Es sind doch redliche Leute, die das Unwesen gesehen und gehört zu haben glaubwürdig versichern. Die sind auch keine Betrüger, die ebenso glaubhaft aussagen, dass sie getäuscht wurden und den Irrtum entdeckten. Zu welcher Partei soll man sich schlagen? Wie, wenn wir sie beide vernähmen und fänden alles – dafür und dawider abgewogen – die Letztere zahlreicher: Würden wir noch Bedenken tragen, diese zu wählen? Die Ehrlichkeit der Zeugen kommt nicht allein in Betrachtung, sondern ihre übrigen Beschaffenheiten auch; und die Seelenstimmung, in welcher die Erscheinung sie antraf. Jene waren des Spukes gewärtig oder sahen ihn doch in der sicheren Voraussetzung, dass ein Verstorbener aus den Gräbern heraussteigen könne; sie gestehen, dass sie in der kritischen Stunde nicht bei kaltem Blut und völlig freier Besinnung gewesen sind. Diese ließen sich, der schauerlichen Einsamkeit und Finsternis ungeachtet, von keiner Furcht anfechten, kehrten sich an kein Winseln, an keine Totenblässe, an kein Kettenklirren, gingen festen Trittes auf das vermeinte Gespenst zu und erhaschten einen leibhaftigen Menschen.

Furcht, Schrecken, Schwärmerei und eine erhitzte Einbildungskraft schaffen sich die Geister mit Begleitung und Gefolge; die ruhig prüfende Vernunft findet sie nirgends. Wessen Gehirn von abergläubigen Begriffen voll ist – und Kindermuhmenerziehung tut das ihre, uns reichlich damit zu begaben – der darf nur beim Schlafengehen sein Oberhemd an einen Wandnagel hängen, den Hut oben drauf stülpen und die Stiefel darunter hinstellen: So wird er, wenn er des Nachts beim Mondschein erwacht, seinen unlängst verstorbenen Freund oder den verewigten ehemaligen Bewohner des Zimmers richtig vor sich stehen sehen, und, horcht er recht auf, aus tiefer Brust kläglich seufzen hören. Warum werden nur Männer, Gelehrte, Hartgläubige und Forscher des Geisterbesuches nicht so gut gewürdigt, wie unsere hysterischen Tanten? Wir entblöden uns nicht, die Gespenster Undinge zu nennen , und entschuldigen jenen Schullehrer mit aller christlichen Liebe, wenn wir sagen, er dichtete sein sauberes Mönchhistörchen, um die Kinder zeitig zu Bett zu scheuchen; er war gemüßigt, es öfters zu wiederholen, um sich nicht als ein Windbeutel vor ihnen zu prostituieren, und log es nochmals so oft, dass er es zuletzt selbst wahr und wahrhaftig glaubte. Dies ist zwar ehrenrührig von den Geistern gesprochen; wir nehmen indessen unser Wort nicht eher zurück, bis sie selbst uns eines anderen belehren.

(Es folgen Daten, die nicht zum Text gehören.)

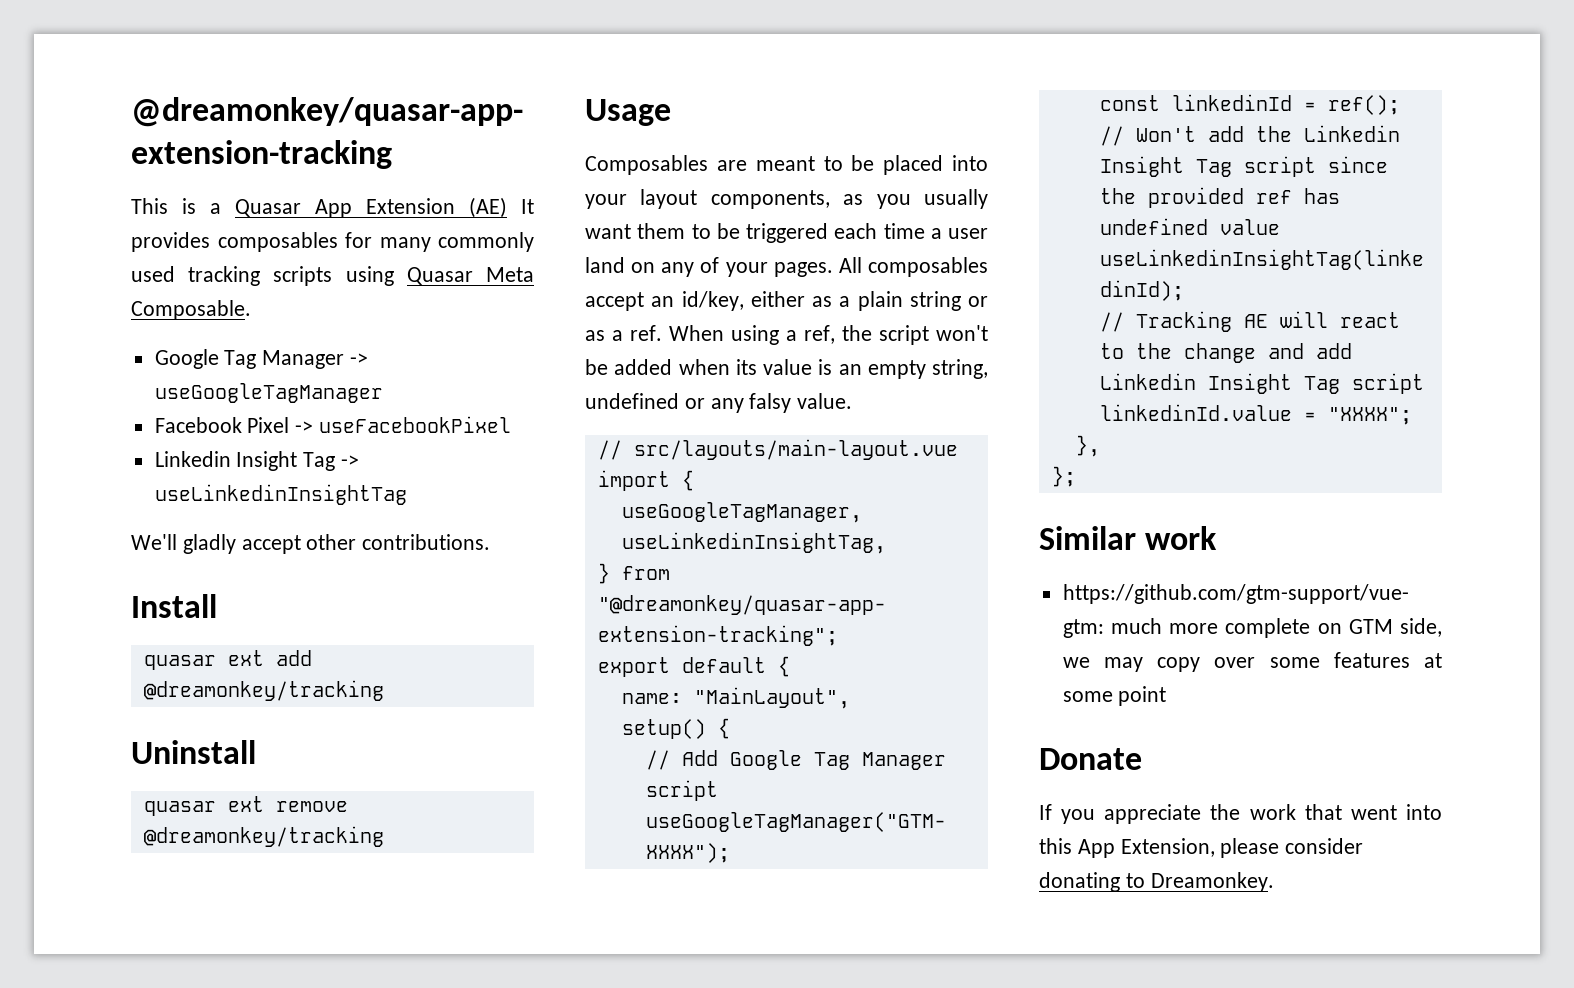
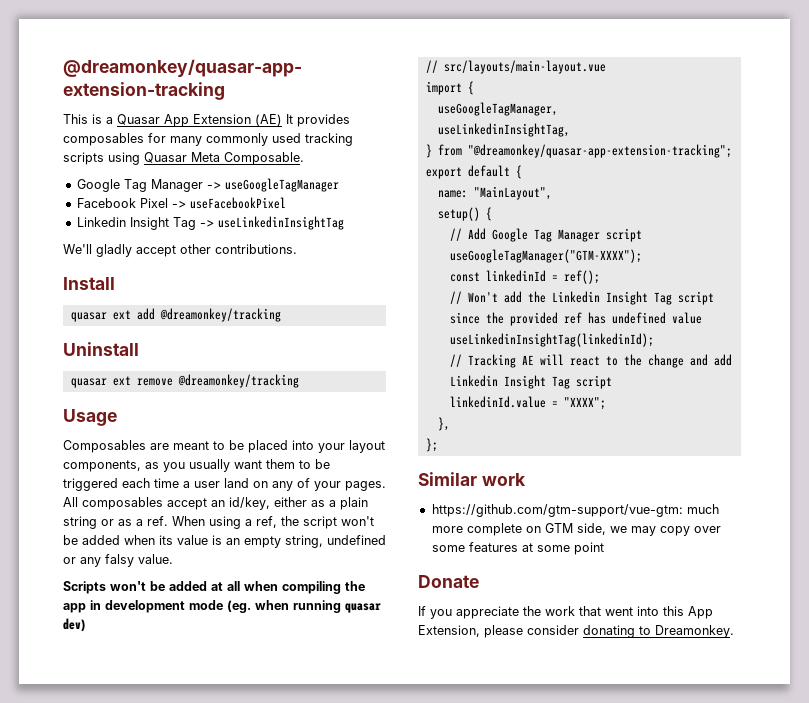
(853, 401) none -> [63,581,365,594] [63,600,381,613] [63,618,86,631] // Scripts won't be added at all when compiling the app in development mode (eg. when running quasar dev)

Man kann doch nicht geradezu behaupten, es sei unmöglich, dass Verstorbene wiederkehren und Lebendigen erscheinen! Und wäre die Möglichkeit, die auch keiner erweisen wird, streng dargetan, wir wüssten damit nichts mehr und nichts weniger. Was die Geister bewerkstelligen können, bleibt uns, bis wir selbst in ihre Zunft treten, verborgen. Doch lässt sich so viel mit aller Gewissheit bestimmen, dass sie nie auf Besenstielen reiten und um Hochgerichte tanzen werden. Wäre es ihnen ein Geringes, auf der Unterwelt sichtbar umherzuwandeln, so kämen sie zu allen Zeiten des Tages und nun so oft wie vor Alters her. Müssten sie sich mit unseren Angelegenheiten befassen, so erwiesen sie uns wichtigere und eifrigere Dienste, als man ihnen bisher nachrühmt, und entdeckten uns lieber zu unserer Wohlfahrt nützliche Wahrheiten als Schätze. Täten sie, was ihnen auf einer höheren Stufe der Weisheit und Tugend geziemt, so trieben sie keine Albernheiten und Narrenpossen und hohnneckten nicht die alten Weiber. Sollten sie hernieder kommen, um Buben zu verfolgen und Bösewichter zu zwicken, so hätten doch ehrliche Leute vor ihnen Frieden.

Man kann sich behaglich in das Geisterreich hineinträumen. Es ist doch so rührend und erweckend vom seligen Professor Hulewitsch in Frankfurt an der Oder zu lesen, wie er in die Universitätsbibliothek ging, um da ein Buch zu holen, aber sich selbst dort am Tisch mit dem Buch vorfand, bescheiden zurückwich und sich von der Minute an aller irdischen Dinge frei machte. Wenn man nur nicht auf das unselige Geisterbannen und das noch unseligere Goldkochen darüber verfällt und es nicht vergisst, dass man nichts weiter tut – als träumen.